However, whenever a major scandal like this emerges, it inevitably has unintended consequences on other debates and discussions. The Web community, in the most broad sense of the word, tends to be laser-focused on whatever issue is most prevalent on any given day.

Issues that aren’t so prevalent, however, take a back seat.

One such example of this is the copyright debates. Though copyright became a hot button issue in early 2012 with the SOPA/PIPA protests, it had been a focal point of the tech community for a long time before.

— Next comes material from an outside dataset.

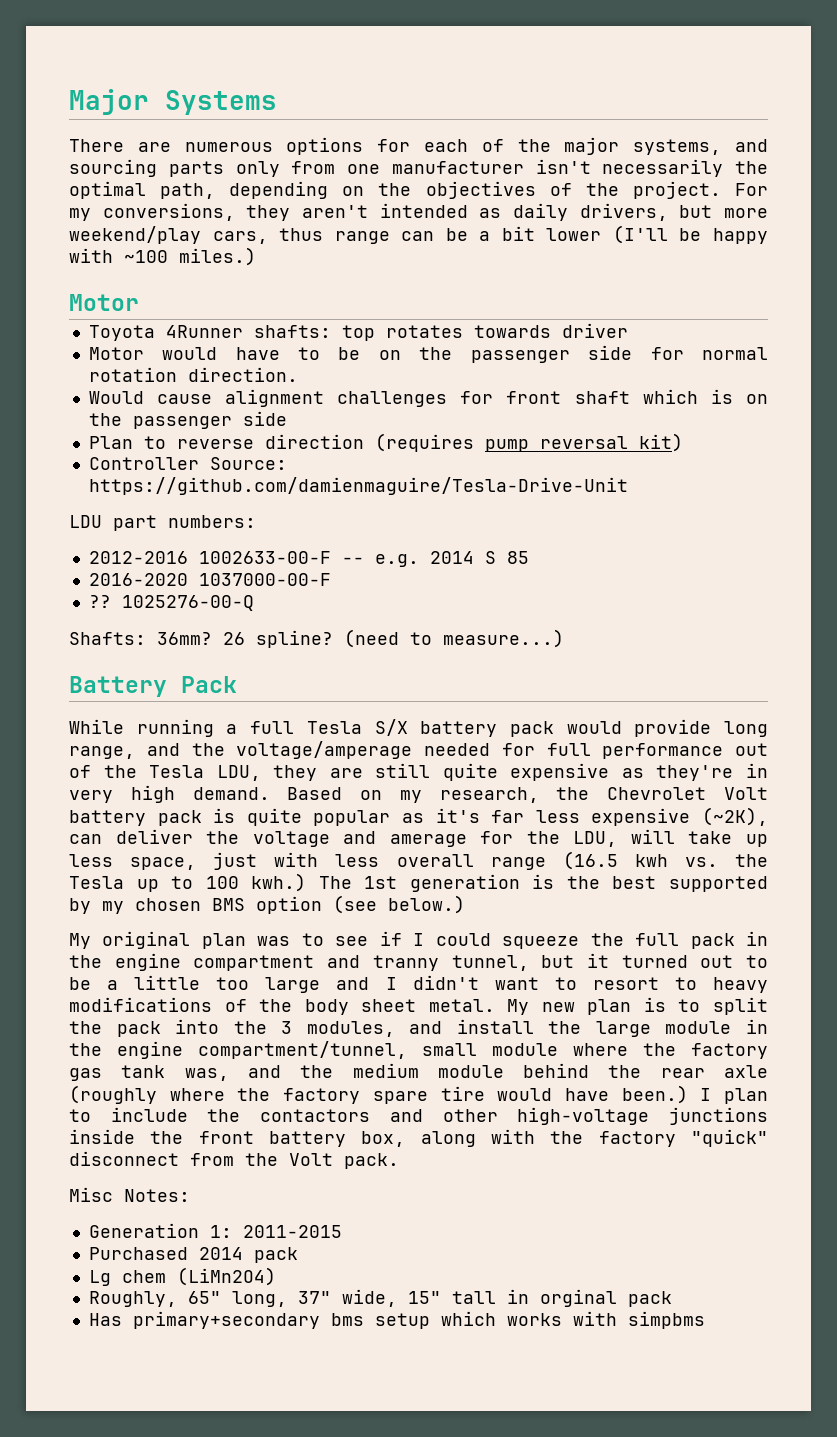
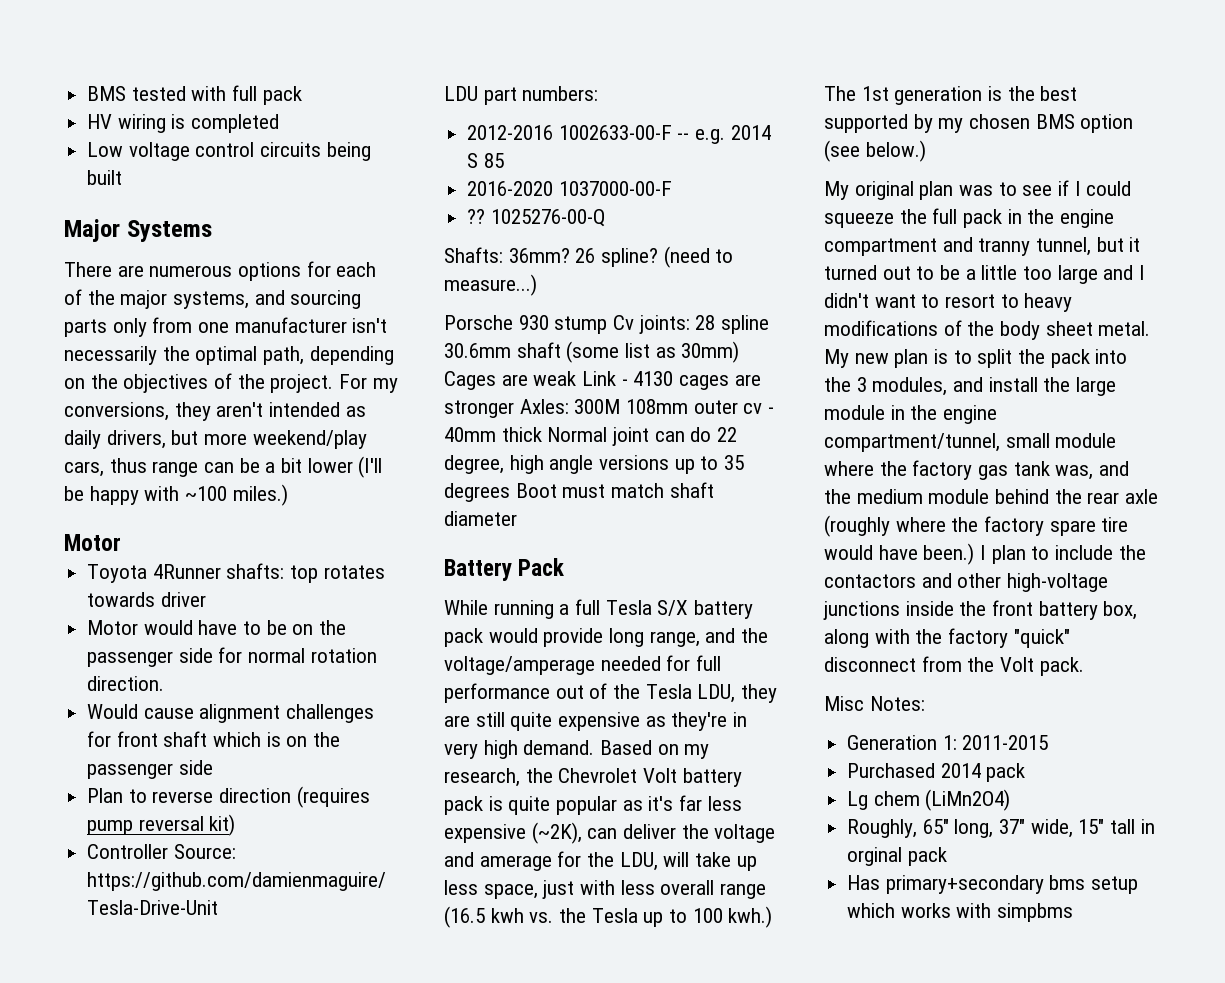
+ BMS tested with full pack
+ HV wiring is completed
+ Low voltage control circuits being built
+ Porsche 930 stump Cv joints: 28 spline 30.6mm shaft (some list as 30mm) Cages are weak Link - 4130 cages are stronger Axles: 300M 108mm outer cv - 40mm thick Normal joint can do 22 degree, high angle versions up to 35 degrees Boot must match shaft diameter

Today though, much of that attention is gone and many of the tech sites and authors that focused heavily, or even almost exclusively, on copyright issues have shifted their aim to government-related issues. This move has quieted an online debate that is still very much active in courtrooms and legislatures all over the world and one that could easily play an important role in the PRISM/NSA discussion.

Unfortunately though, the reasons for this are straightforward and there isn’t much that can be done about it, at least not without breaking the laws of physics.

The Shrinking Spotlight

Techdirt is a tech site that, historically, has focused heavily on copyright and intellectual-property (IP) related matters. Before the NSA scandals, its home page was dominated by IP-related news, taking up the lion’s share of new content.

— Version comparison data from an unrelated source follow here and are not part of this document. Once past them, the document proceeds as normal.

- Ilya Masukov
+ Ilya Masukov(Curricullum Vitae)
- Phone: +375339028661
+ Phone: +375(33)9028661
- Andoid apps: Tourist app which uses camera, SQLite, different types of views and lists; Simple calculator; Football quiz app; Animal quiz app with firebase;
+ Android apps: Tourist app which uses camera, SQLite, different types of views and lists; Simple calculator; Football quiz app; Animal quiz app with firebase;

However, that changed drastically after the NSA scandal. As of this writing late in the evening on July 23, six of the ten stories on the home page focus on or discuss the NSA directly, one on government transparency, one on patent law and just one on copyright. The tenth story is a round up post with various links.

That trend continues for at least the next three pages, with government transparency/spying stories outnumber intellectual property stories handily.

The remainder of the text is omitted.